§ **EXERCISE DATA**
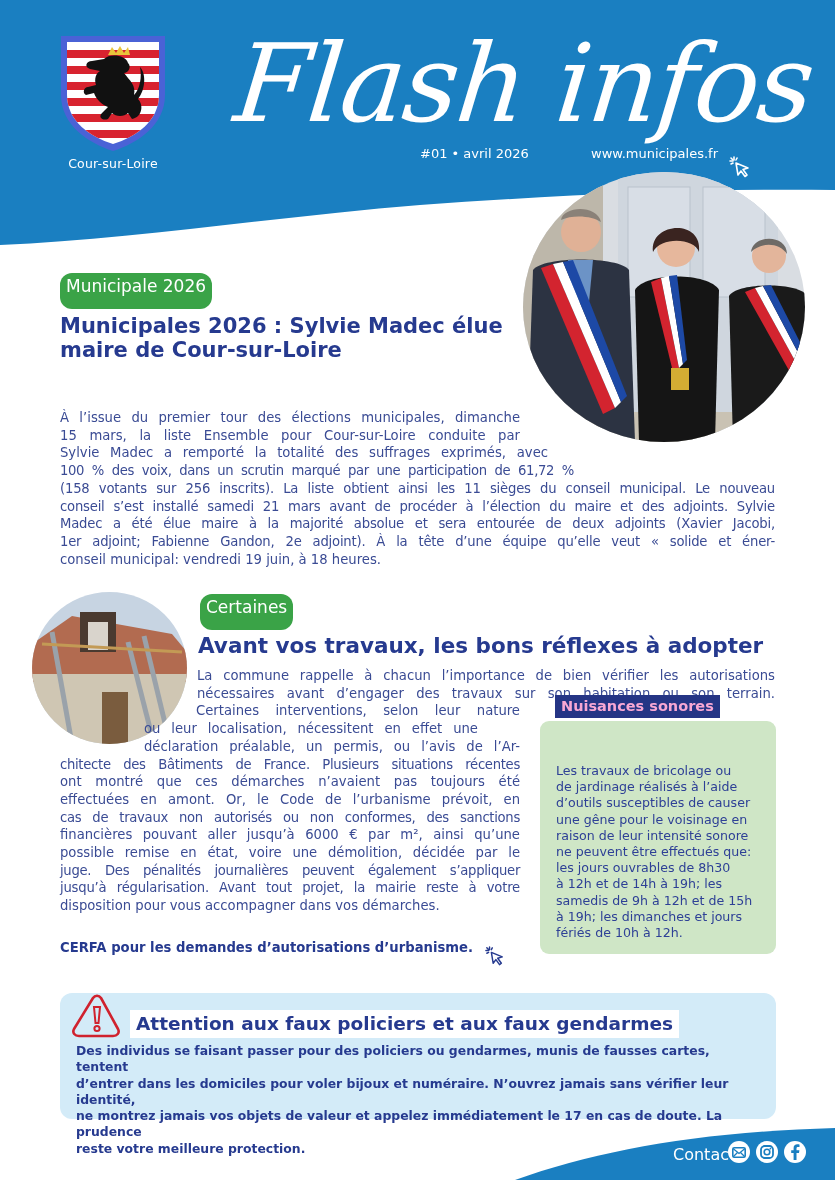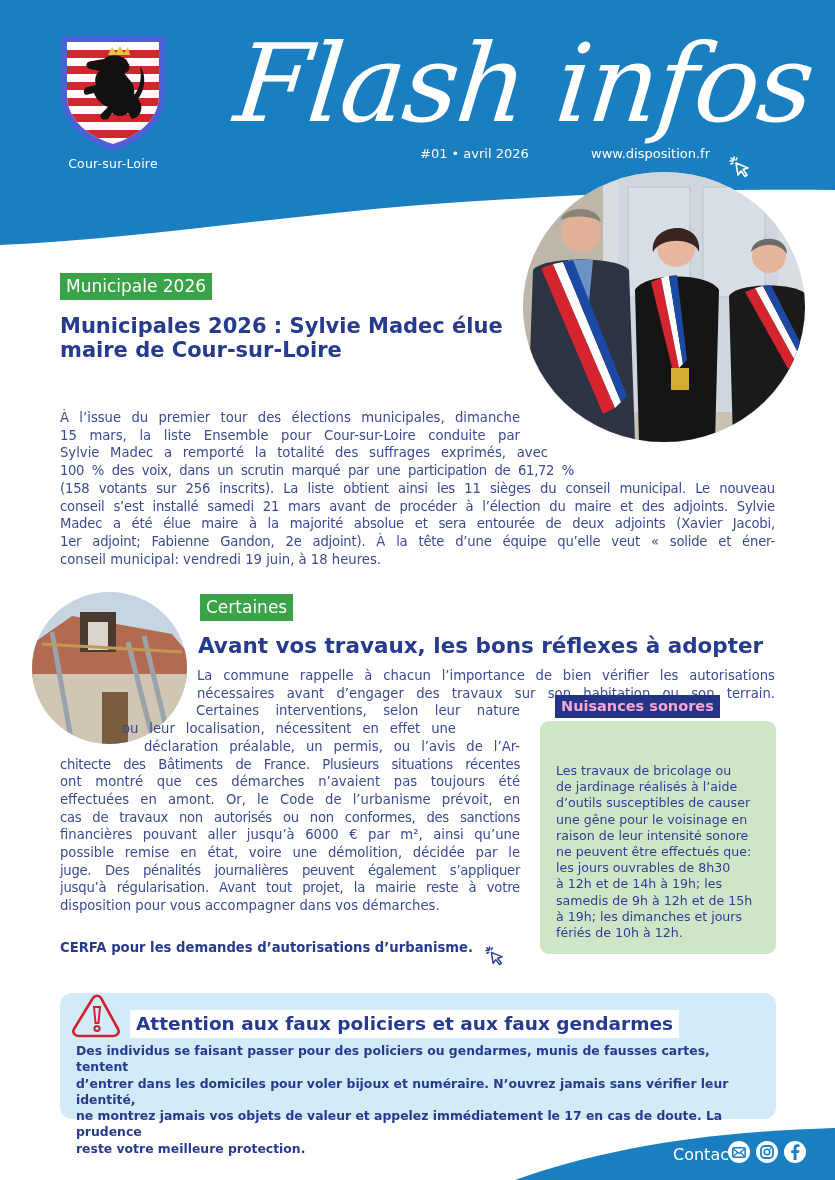"www.disposition.fr" a.website { text: www.disposition.fr -> www.municipales.fr }
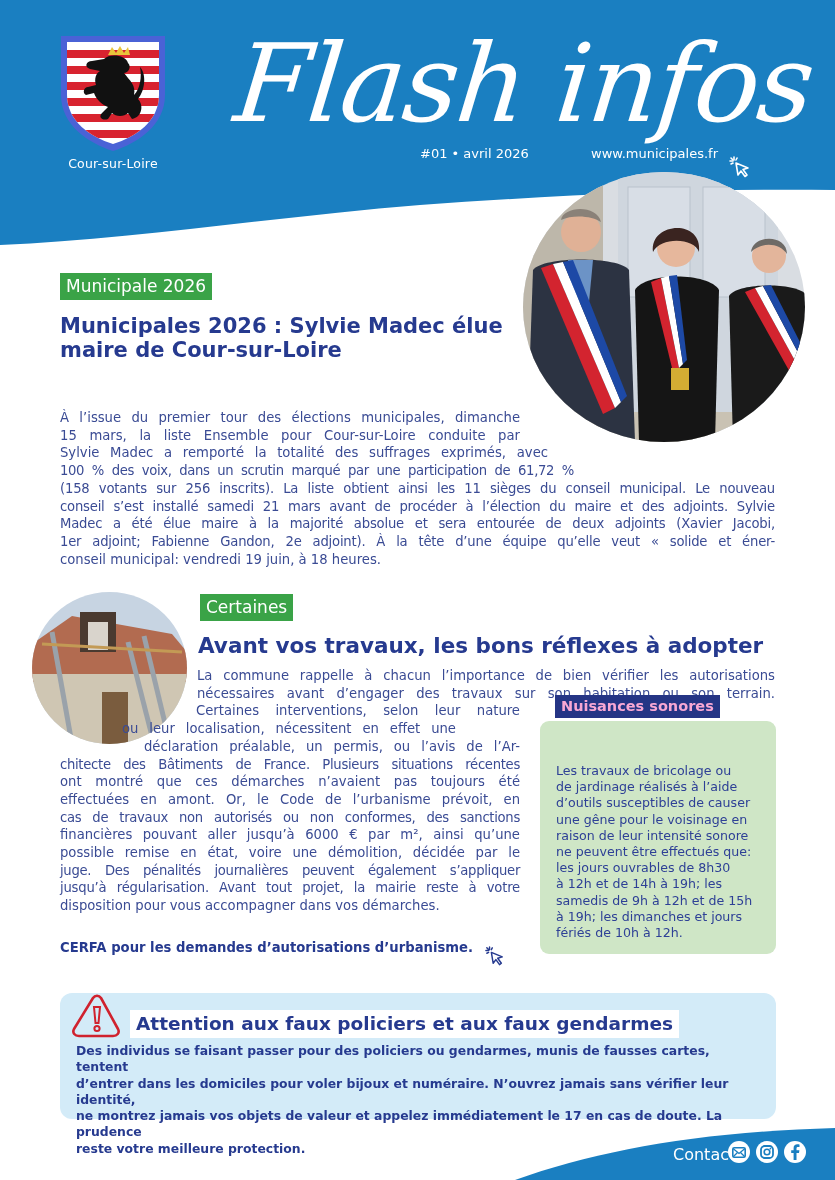"Municipale 2026" .tag { border-radius: none -> 12px; padding: 2px 6px 3px 6px -> 2px 6px 12px 6px }
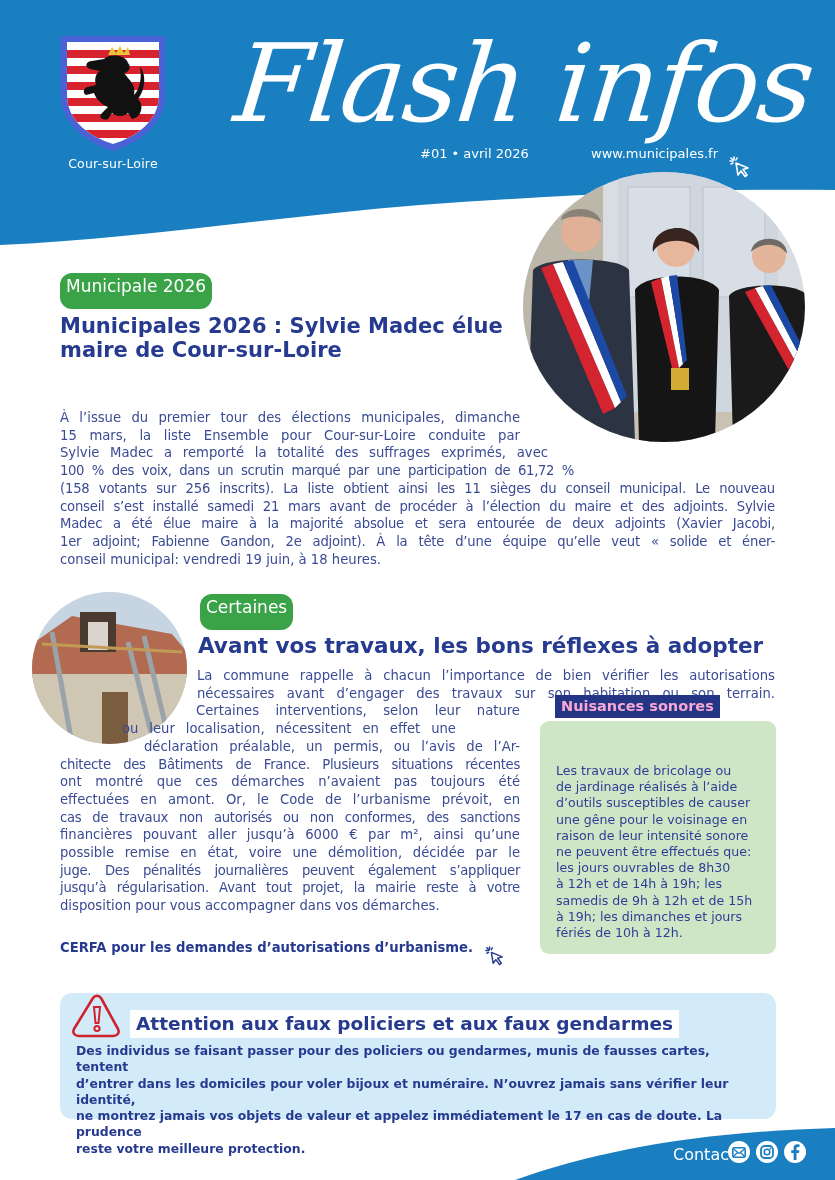"ou leur localisation, nécessitent en" span.ln { margin-left: 62px -> 84px }
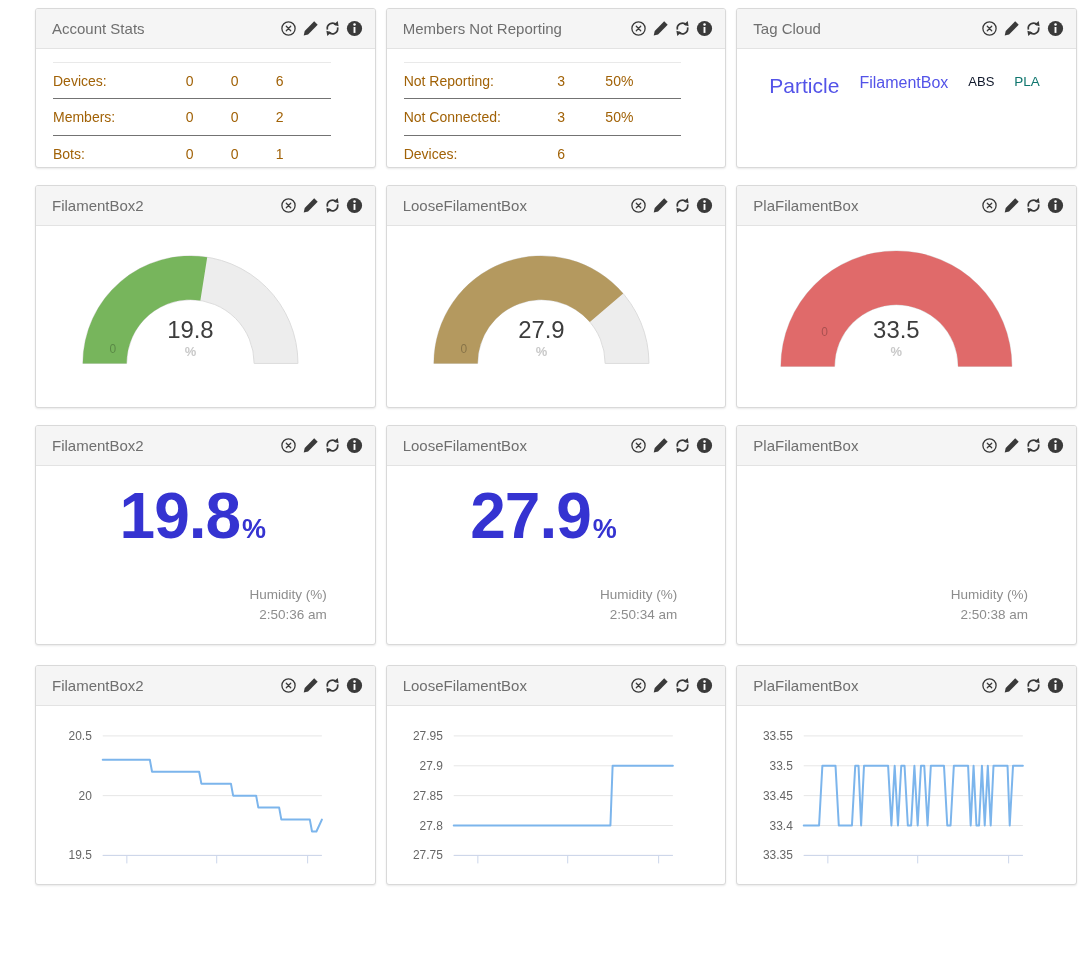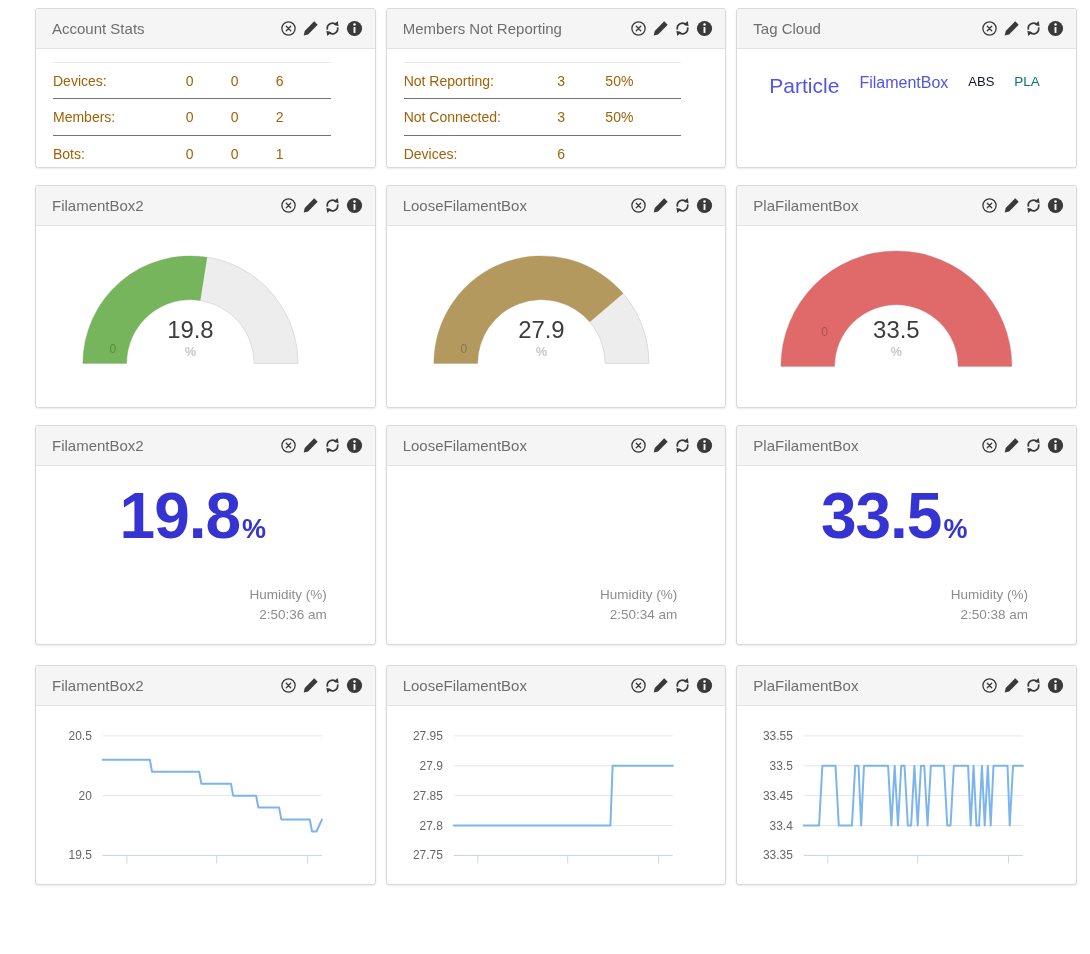"27.9%" div.num-wrap { html: none -> <div><span>27.9</span><span>%</span></div> }
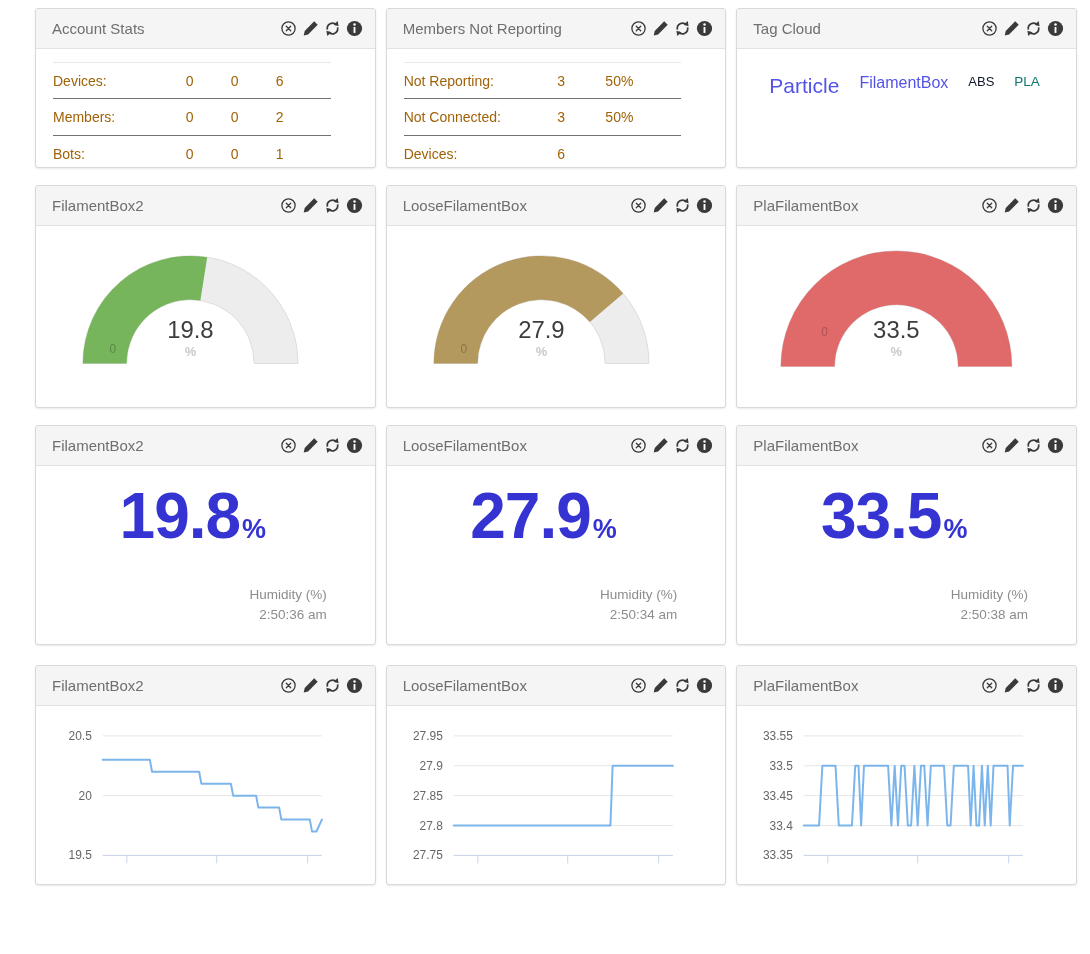"33.5%" div.num-wrap { html: <div><span>33.5</span><span>%</span></div> -> none }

§ **EXERCISE REQUIREMENTS**
Any pictures should be dropped; transcribe the rest of the records above exactly.

§ **OUTPUT**
"www.disposition.fr" a.website { text: www.disposition.fr -> www.municipales.fr }
"Municipale 2026" .tag { border-radius: none -> 12px; padding: 2px 6px 3px 6px -> 2px 6px 12px 6px }
"ou leur localisation, nécessitent en" span.ln { margin-left: 62px -> 84px }
"27.9%" div.num-wrap { html: none -> <div><span>27.9</span><span>%</span></div> }
"33.5%" div.num-wrap { html: <div><span>33.5</span><span>%</span></div> -> none }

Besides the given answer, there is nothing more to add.